◆ About this task
The following data has a line with "[320,246,418,266] 'Algorithms' ->" and a line with "[430,306,669,327] projects during". Write out exactly those lines and all the lines between them.
***** Available records *****
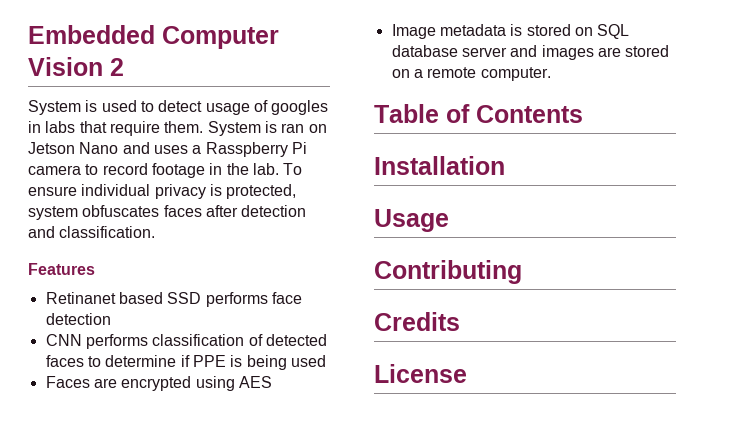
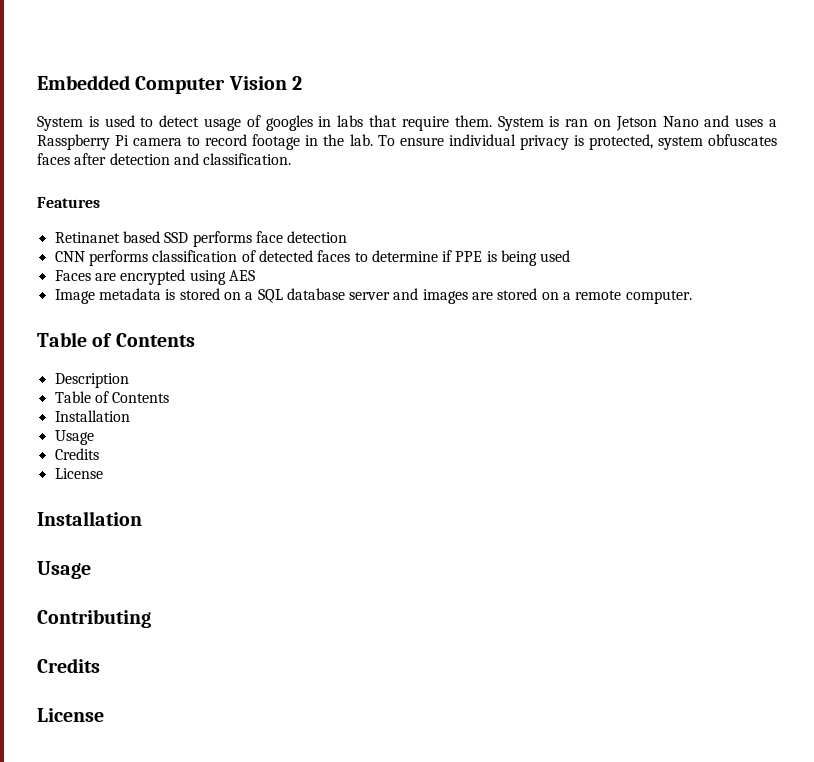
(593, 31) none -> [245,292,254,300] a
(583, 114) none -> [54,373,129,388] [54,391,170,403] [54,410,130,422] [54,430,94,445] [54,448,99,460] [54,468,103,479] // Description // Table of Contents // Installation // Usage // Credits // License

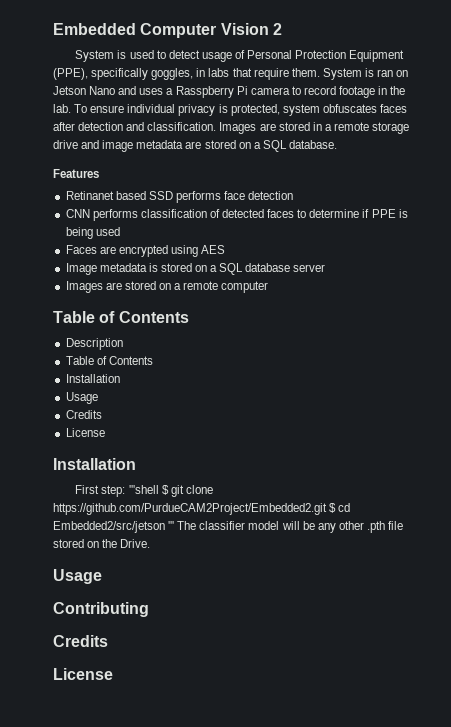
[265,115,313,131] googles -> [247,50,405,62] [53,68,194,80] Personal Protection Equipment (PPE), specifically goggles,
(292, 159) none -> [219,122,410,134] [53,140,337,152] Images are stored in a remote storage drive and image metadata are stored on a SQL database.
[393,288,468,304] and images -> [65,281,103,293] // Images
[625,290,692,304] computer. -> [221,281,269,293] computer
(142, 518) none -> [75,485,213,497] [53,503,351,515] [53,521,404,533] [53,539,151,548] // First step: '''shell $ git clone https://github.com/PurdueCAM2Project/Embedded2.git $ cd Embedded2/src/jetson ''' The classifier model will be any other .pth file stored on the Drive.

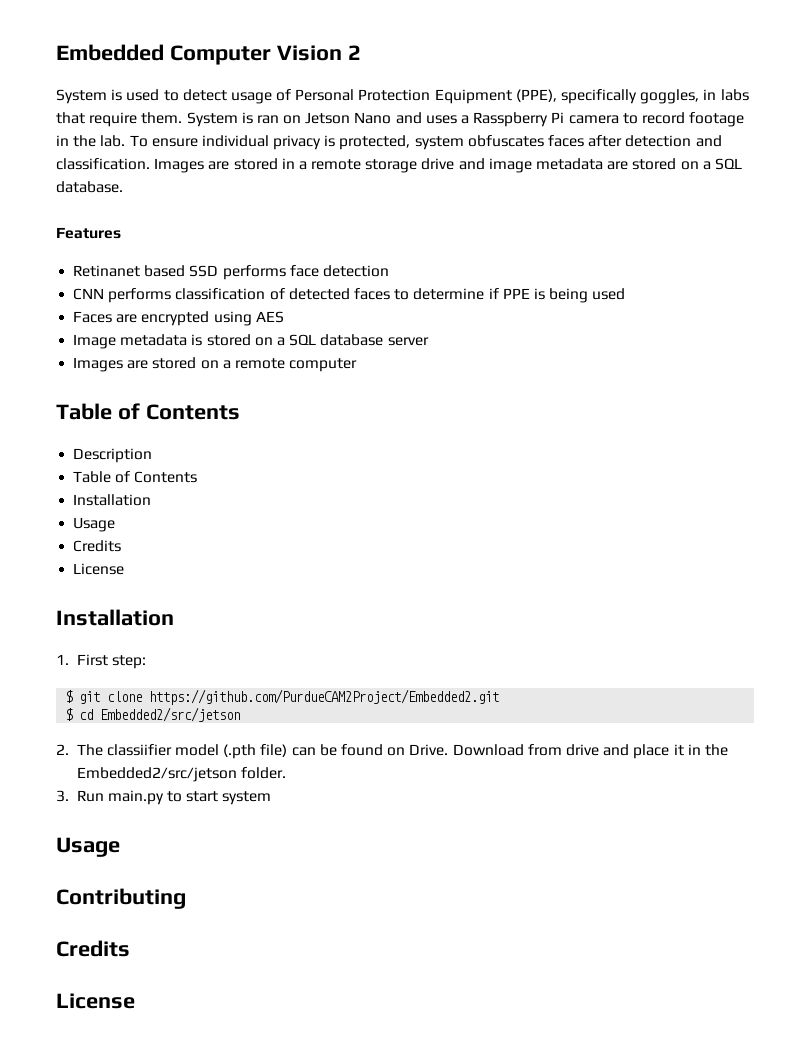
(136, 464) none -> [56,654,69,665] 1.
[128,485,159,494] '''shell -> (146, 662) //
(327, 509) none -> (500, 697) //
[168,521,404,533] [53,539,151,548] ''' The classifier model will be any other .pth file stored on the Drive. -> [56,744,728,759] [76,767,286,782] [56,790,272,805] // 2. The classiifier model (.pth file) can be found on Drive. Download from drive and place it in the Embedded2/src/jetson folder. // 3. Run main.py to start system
*****
***** Available records *****
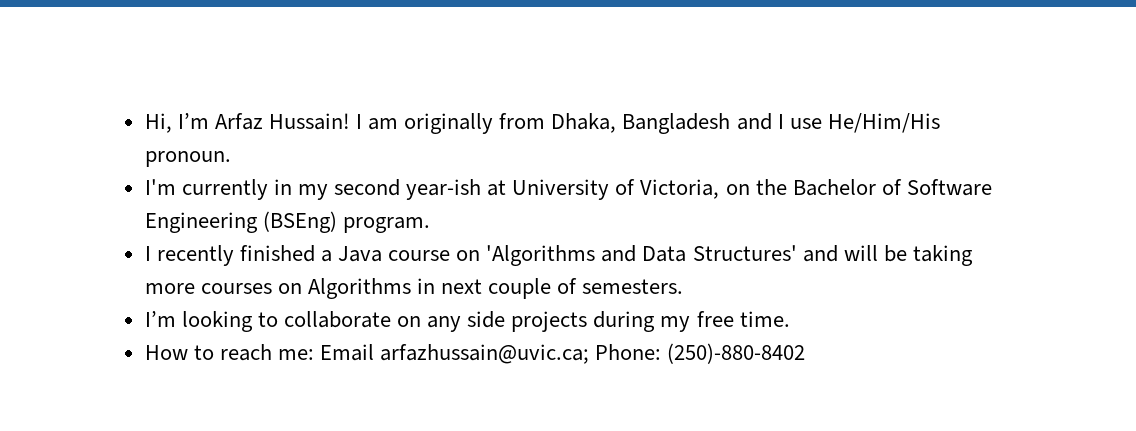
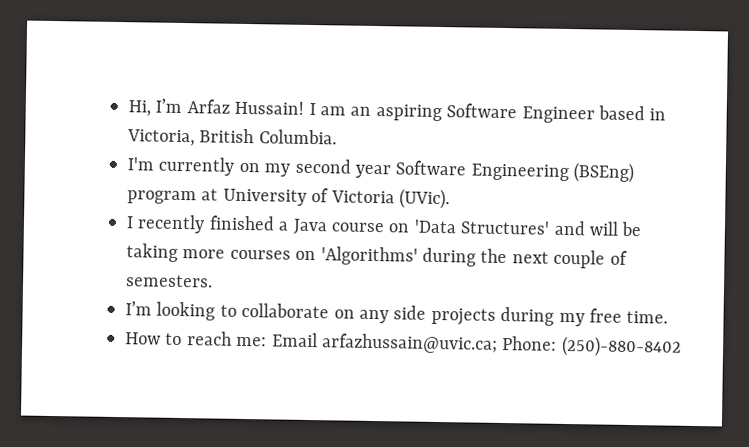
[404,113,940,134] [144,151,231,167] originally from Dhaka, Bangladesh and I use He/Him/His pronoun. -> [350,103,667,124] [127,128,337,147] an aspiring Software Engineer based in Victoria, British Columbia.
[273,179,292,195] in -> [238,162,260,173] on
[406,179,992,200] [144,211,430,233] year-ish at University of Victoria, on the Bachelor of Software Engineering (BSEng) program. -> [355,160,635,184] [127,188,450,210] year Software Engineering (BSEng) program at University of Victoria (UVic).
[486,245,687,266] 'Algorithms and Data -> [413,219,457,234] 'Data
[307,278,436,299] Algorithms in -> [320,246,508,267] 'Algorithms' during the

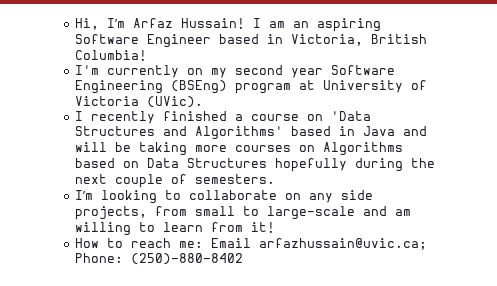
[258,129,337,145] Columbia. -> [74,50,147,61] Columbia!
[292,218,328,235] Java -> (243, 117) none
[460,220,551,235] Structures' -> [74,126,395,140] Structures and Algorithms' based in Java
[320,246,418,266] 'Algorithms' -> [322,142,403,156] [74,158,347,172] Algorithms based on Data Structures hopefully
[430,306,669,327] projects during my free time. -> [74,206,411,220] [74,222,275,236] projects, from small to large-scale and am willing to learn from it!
*****
◆ Answer section
[320,246,418,266] 'Algorithms' -> [322,142,403,156] [74,158,347,172] Algorithms based on Data Structures hopefully
[430,306,669,327] projects during my free time. -> [74,206,411,220] [74,222,275,236] projects, from small to large-scale and am willing to learn from it!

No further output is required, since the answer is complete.